Task goal: Extract from the entries below, exactly as given, only the lines from the line containing "[516,1332,791,1348] important, why" to the line containing "[501,1474,549,1486] action ->", both lines included.

Material to process:

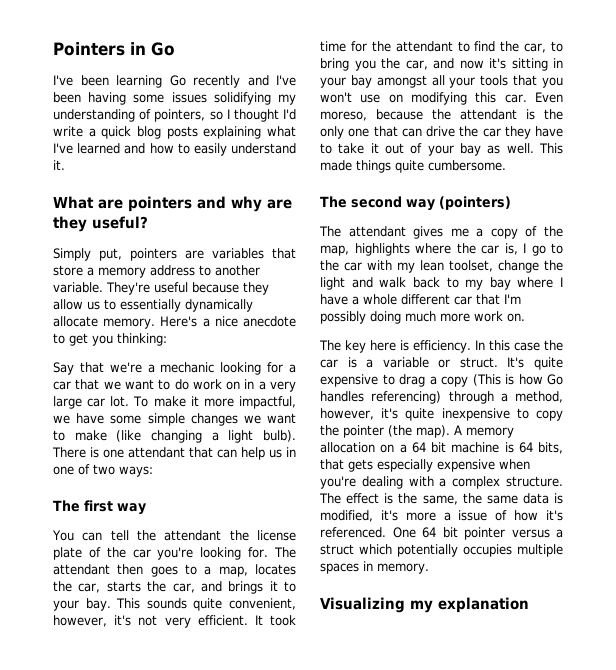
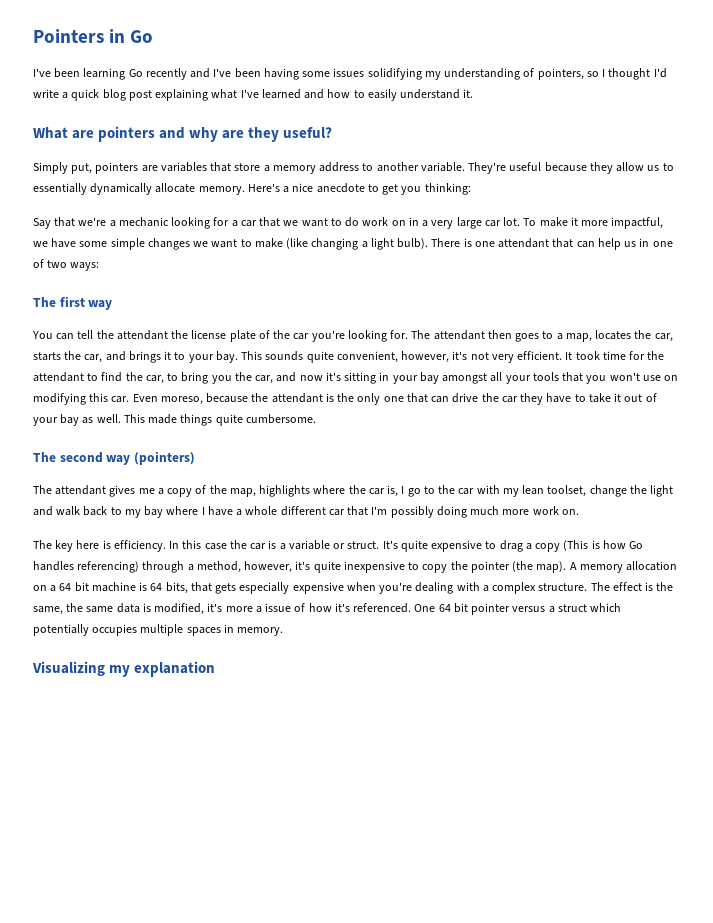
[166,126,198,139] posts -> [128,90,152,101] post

* * *

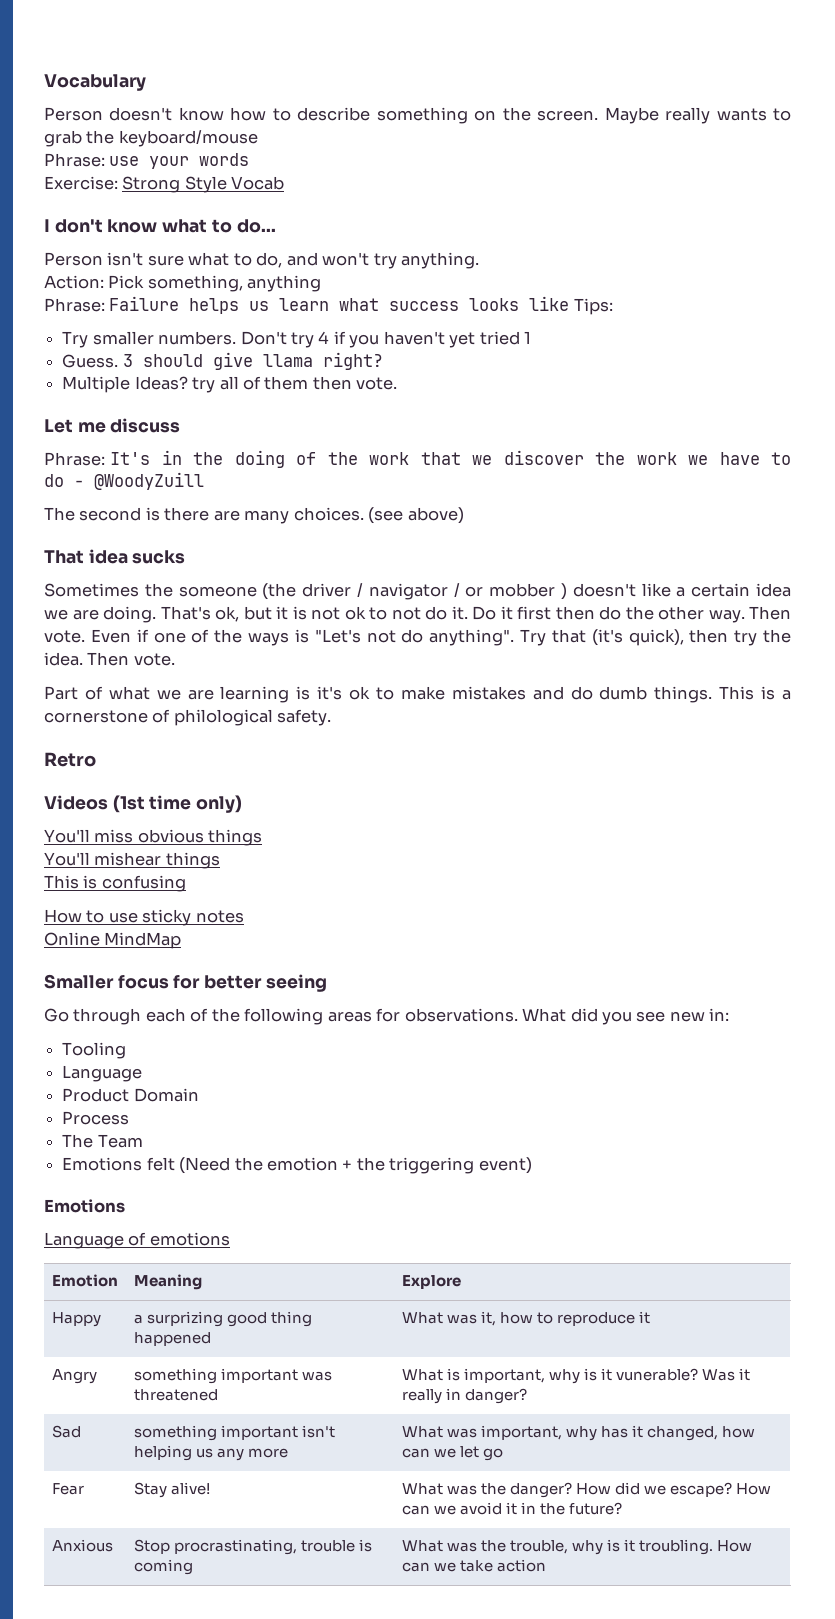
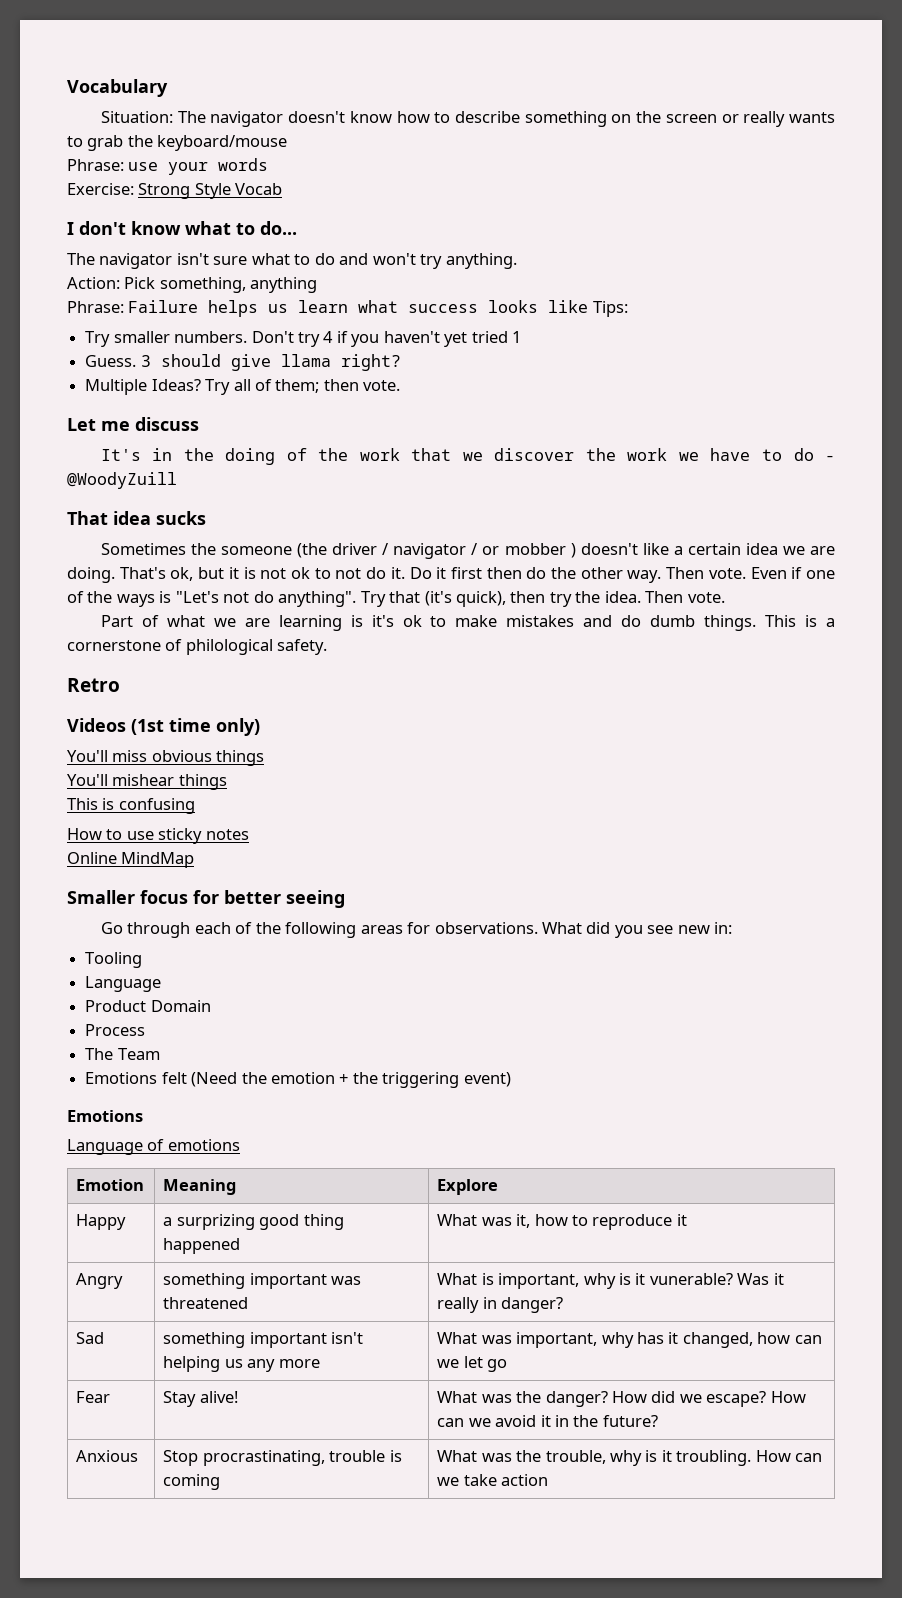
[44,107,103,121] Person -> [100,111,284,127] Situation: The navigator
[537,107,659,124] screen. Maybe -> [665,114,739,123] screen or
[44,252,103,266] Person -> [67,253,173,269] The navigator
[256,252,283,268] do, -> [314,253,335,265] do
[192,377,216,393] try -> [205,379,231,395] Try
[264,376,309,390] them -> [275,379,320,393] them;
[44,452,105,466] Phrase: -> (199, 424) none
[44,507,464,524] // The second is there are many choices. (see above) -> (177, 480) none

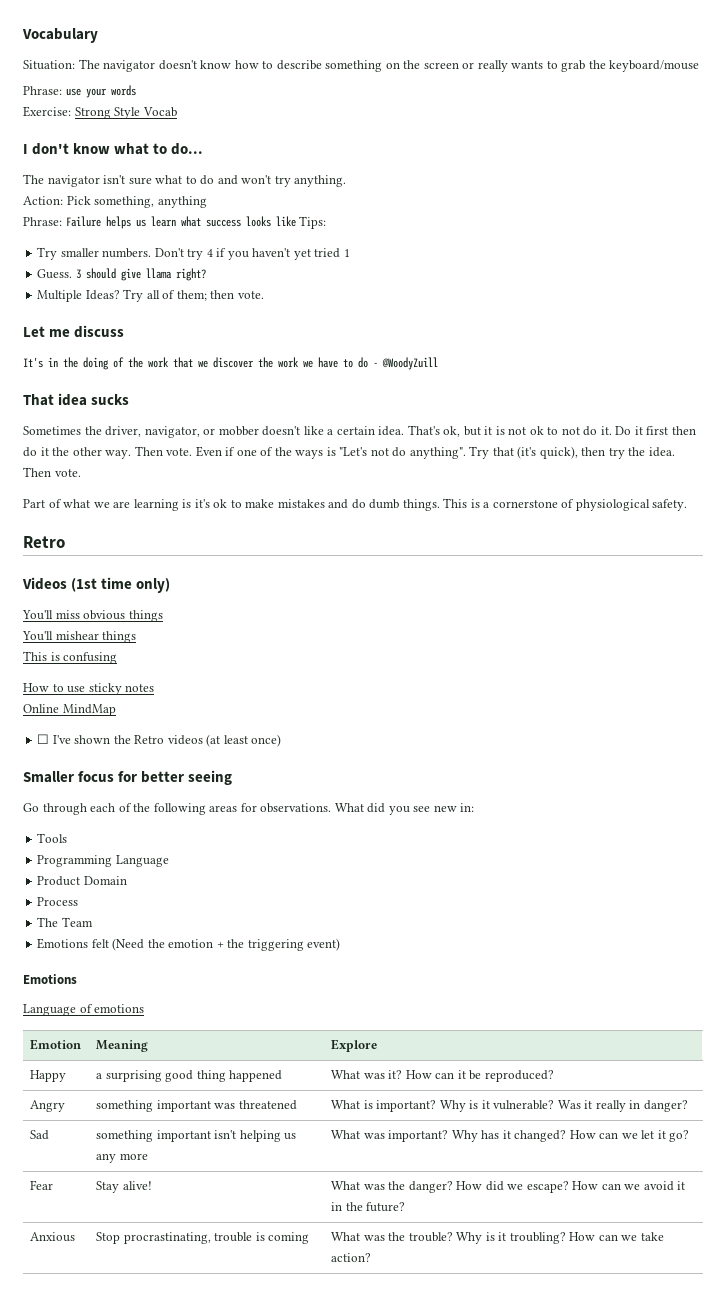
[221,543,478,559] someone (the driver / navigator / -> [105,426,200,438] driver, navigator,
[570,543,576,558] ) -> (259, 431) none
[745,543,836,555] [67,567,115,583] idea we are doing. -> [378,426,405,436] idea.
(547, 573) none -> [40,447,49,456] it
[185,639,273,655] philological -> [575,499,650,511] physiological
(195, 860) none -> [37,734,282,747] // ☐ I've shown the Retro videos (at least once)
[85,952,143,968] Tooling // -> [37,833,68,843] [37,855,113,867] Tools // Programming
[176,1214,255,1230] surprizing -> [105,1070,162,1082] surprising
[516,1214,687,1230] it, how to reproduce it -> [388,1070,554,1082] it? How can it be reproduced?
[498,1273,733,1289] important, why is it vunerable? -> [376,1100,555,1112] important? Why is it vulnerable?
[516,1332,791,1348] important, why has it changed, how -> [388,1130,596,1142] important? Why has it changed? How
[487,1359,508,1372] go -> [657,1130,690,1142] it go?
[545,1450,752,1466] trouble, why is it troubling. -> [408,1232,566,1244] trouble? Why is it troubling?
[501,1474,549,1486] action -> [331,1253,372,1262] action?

--

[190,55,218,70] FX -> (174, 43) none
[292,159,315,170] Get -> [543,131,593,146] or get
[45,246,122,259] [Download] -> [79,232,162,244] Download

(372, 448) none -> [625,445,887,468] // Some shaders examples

Exercise response:
[516,1332,791,1348] important, why has it changed, how -> [388,1130,596,1142] important? Why has it changed? How
[487,1359,508,1372] go -> [657,1130,690,1142] it go?
[545,1450,752,1466] trouble, why is it troubling. -> [408,1232,566,1244] trouble? Why is it troubling?
[501,1474,549,1486] action -> [331,1253,372,1262] action?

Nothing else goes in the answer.